The atomic hypothesis presents the opposite narrative. Ernst Mach and the energeticists dismissed atoms as useful fictions. Yet through converging lines of evidence — Brownian motion, X-ray crystallography, cathode rays, radioactivity — atoms were established as real entities. Jean Perrin’s work on Brownian motion was particularly persuasive because he used thirteen independent methods to determine Avogadro’s number, all converging on the same value. This convergence of independent methods is one of the realist’s strongest arguments: it would be an extraordinary coincidence if atoms were mere fictions yet all these methods pointed to the same “fictional” number.

The Higgs Boson

The discovery of the Higgs boson at CERN in 2012 provides a contemporary case study. The particle was predicted in 1964 by several independent groups (Higgs, Brout, Englert, Guralnik, Hagen, Kibble) on the basis of theoretical considerations about electroweak symmetry breaking. Its mass was not precisely predicted, but the mechanism was a structural consequence of the Standard Model. The discovery, nearly fifty years after the prediction, is cited by realists as a paradigmatic success of theoretical physics — the theory posited an entity, predicted its properties, and the entity was found. Anti-realists may respond that the discovery confirms the theory’s empirical adequacy but not necessarily the literal truth of the entire theoretical framework.

The Electron Gun

Imagine a physicist using an electron gun to probe the structure of a crystal. She adjusts the beam energy, interprets diffraction patterns, and draws conclusions about the crystal’s lattice spacing. Is she justified in believing electrons exist? Hacking argues yes — she is using electrons as tools, manipulating their properties to investigate other things. You cannot use a fiction to causally interact with reality.

The Martian Scientist

Suppose a Martian scientist independently develops a theory of electromagnetism. She has never communicated with earthling scientists, uses a different notation and different theoretical concepts, yet her theory makes exactly the same predictions as Maxwell’s. The realist argues this convergence would be best explained by both theories being approximately true descriptions of the same reality. The anti-realist might argue it shows only that both theories are empirically adequate.

Van Fraassen’s Mouse

Van Fraassen imagines a mouse whose sensory abilities differ from ours. The mouse can detect certain chemicals but cannot see visible light. For the mouse, molecules are “observable” (via chemical detection) but rainbows are “unobservable.” The constructive empiricist draws the observable/unobservable line at the limits of human perception, not the mouse’s. But why should the epistemically relevant boundary be our boundary? This thought experiment highlights the anthropocentrism of constructive empiricism.

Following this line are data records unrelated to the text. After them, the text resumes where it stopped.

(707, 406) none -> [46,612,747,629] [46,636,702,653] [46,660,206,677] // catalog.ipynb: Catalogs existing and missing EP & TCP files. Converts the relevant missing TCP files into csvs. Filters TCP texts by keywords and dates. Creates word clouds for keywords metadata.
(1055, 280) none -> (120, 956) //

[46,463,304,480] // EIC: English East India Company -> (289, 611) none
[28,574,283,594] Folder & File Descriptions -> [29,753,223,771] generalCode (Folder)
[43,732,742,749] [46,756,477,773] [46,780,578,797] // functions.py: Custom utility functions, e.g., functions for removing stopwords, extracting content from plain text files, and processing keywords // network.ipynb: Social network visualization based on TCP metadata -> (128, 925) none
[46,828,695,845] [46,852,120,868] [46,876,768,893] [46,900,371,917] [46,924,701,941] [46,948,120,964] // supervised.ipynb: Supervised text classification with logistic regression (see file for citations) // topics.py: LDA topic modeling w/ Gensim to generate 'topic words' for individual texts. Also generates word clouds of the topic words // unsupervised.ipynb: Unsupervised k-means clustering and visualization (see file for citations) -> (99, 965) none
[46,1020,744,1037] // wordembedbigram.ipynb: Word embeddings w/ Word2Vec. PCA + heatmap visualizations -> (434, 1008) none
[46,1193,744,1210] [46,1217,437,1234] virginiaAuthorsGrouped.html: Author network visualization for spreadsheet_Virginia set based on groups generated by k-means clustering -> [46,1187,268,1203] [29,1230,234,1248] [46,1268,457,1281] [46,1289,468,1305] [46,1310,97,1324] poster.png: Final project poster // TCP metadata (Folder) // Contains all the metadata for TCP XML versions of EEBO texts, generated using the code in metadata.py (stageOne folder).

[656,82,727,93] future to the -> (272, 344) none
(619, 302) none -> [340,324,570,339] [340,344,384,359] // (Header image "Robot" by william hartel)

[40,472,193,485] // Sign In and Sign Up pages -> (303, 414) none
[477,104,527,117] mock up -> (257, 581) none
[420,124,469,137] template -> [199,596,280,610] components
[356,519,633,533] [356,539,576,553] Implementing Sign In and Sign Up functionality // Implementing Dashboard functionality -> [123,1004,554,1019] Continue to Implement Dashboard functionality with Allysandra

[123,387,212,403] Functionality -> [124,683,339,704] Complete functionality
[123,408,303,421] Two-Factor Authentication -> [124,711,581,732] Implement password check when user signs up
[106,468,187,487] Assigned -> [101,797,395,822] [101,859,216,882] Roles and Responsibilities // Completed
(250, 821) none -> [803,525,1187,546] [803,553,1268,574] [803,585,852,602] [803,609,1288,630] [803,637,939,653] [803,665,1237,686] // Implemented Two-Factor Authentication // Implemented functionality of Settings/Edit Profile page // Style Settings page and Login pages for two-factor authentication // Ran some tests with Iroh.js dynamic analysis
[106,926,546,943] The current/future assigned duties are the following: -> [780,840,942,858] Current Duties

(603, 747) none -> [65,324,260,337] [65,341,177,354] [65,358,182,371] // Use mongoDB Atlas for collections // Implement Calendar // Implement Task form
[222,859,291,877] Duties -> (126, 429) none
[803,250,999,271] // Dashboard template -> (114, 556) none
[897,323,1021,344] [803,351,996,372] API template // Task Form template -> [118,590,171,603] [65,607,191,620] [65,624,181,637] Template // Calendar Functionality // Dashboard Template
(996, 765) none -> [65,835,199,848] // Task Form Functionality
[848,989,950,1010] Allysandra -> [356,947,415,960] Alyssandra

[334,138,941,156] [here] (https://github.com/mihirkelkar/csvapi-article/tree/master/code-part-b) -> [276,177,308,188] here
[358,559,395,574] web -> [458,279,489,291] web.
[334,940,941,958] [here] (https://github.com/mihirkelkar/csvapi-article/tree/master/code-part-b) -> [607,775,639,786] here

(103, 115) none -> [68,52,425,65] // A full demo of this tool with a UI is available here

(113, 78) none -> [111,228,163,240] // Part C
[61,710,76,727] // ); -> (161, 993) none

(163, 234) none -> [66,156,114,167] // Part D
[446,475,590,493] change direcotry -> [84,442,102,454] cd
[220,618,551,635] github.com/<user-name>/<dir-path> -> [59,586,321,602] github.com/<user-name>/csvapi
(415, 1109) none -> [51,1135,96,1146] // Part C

The role of scientific models complicates the realism debate. Models are idealized, simplified representations of reality — they deliberately distort or omit features of the target system. The ideal gas law, the Lotka-Volterra model of predator-prey dynamics, and frictionless planes are all models that are strictly false but scientifically useful.

The anti-realist argues that if science works primarily through models that are known to be false, this undermines the realist’s claim that the aim of science is truth. The realist responds that models can be approximately true in relevant respects even if literally false in others — the distortions are controlled and understood. The debate about models thus recapitulates the broader realism debate at a more fine-grained level.